Viendo la boca del cañón como si le prometiera un beso inolvidable, de los bonitos, Jaime se puso más blanco de lo que era. Ojos y boca se le volvieron O mayúsculas. Entendió súbitamente que esas personas se habían enterado de sus movimientos, más eficaces en su actuar y más a la mala. Se habían enterado del códice y ahora se mostraban. Quién sabe cuánto tiempo llevaban siguiéndole la pista. Jaime pensó que tenían un aspecto más inquietante que atemorizante. No se veían enojados, sino despiadados y fríos. Desalmados. Jaime se sintió como un niño atrapado y que en vez de una .45 tuviera en la mano una paleta mordida. Había estado jugando al malo, nada más. El sujeto le sonrió, curvando el dedo en el gatillo.
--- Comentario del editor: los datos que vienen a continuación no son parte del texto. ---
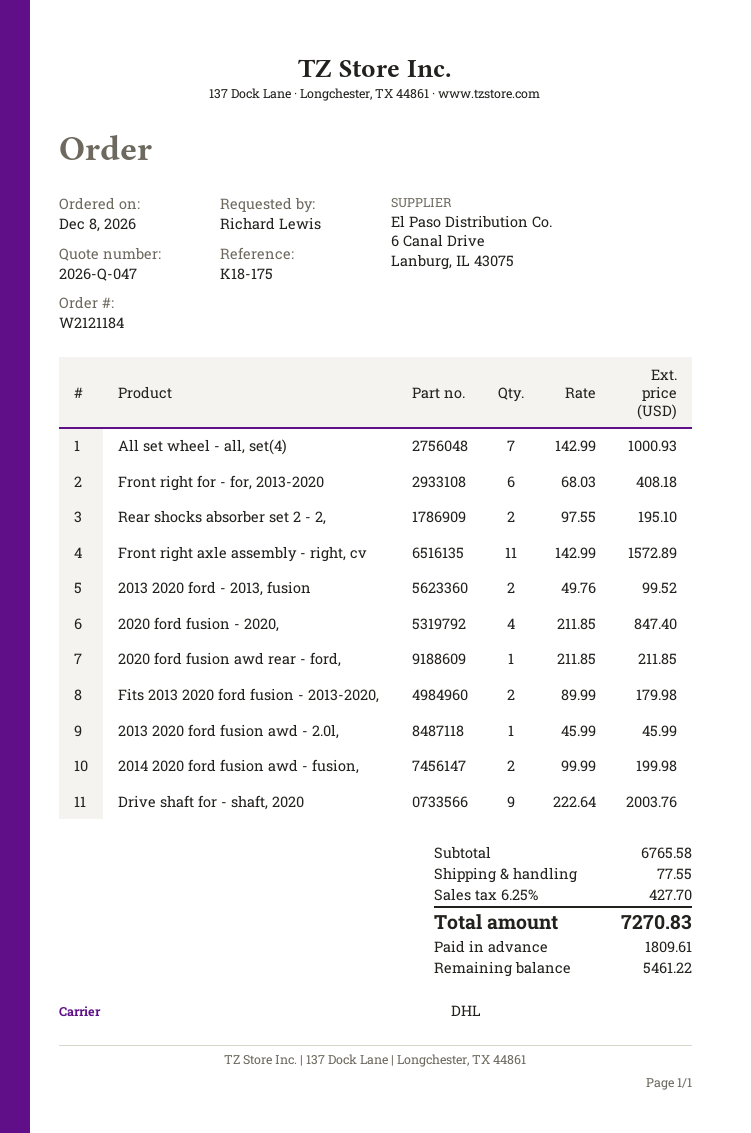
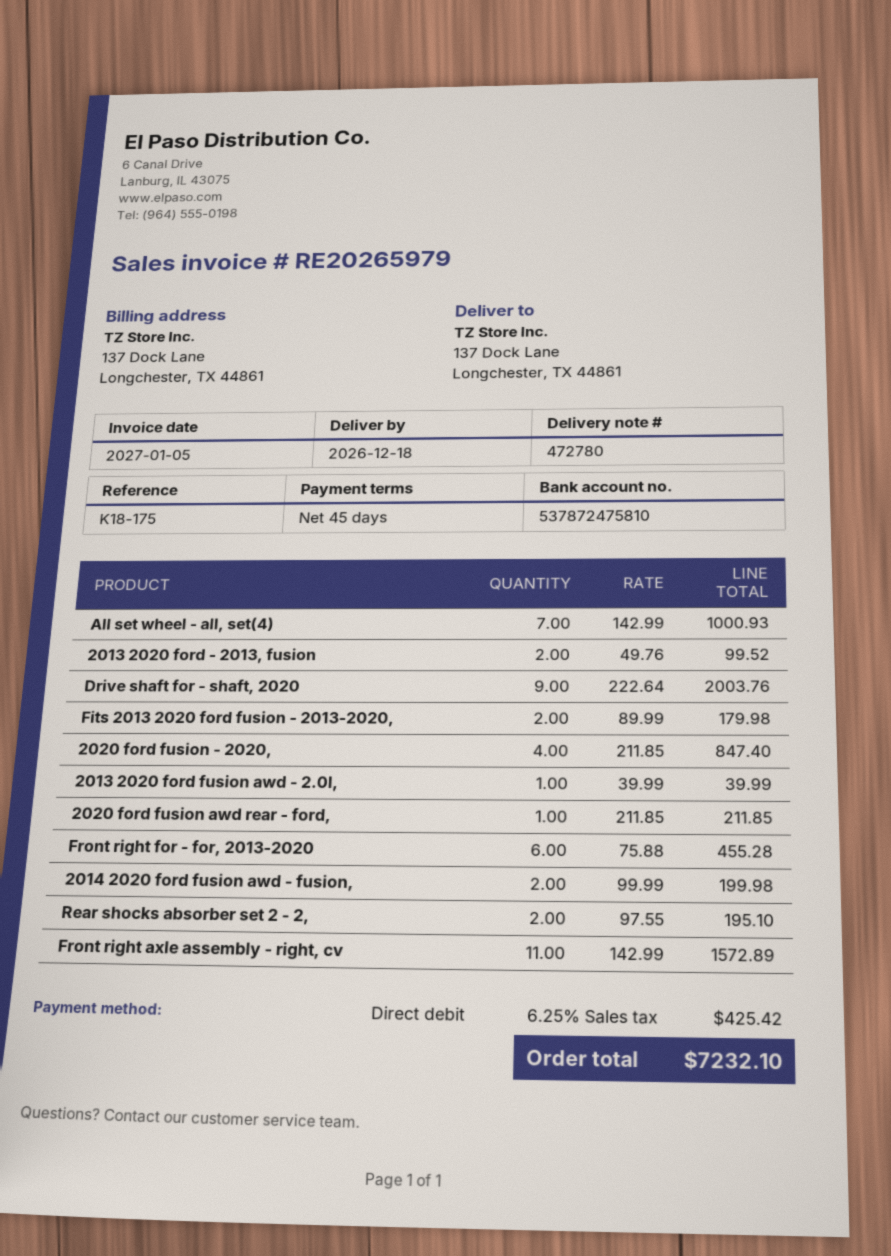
Front right for - for, 2013-2020: 6 x 68.03 = 408.18 -> 6 x 75.88 = 455.28
2013 2020 ford fusion awd - 2.0l,: 1 x 45.99 = 45.99 -> 1 x 39.99 = 39.99
shipping: 77.55 -> none
tax: 6.25% = 427.70 -> 6.25% = 425.42
total: 7270.83 -> 7232.10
El conductor del auto de Jaime debió ponerse tan nervioso que perdió el control del volante. El vehículo se zarandeó y Jaime recibió una sacudida que lo hizo perder el arma, sacudido del cuello como si tuviera alambres de títere en vez de cervicales. La camioneta salió de la autopista y se fue de nariz; el peso de la inercia le reventó los vidrios, parándose sobre la defensa delantera y doblándose como acordeón. Jaime salió volando hasta el otro lado del camino. La camioneta rebotó por el asfalto, hasta  chocar contra un árbol.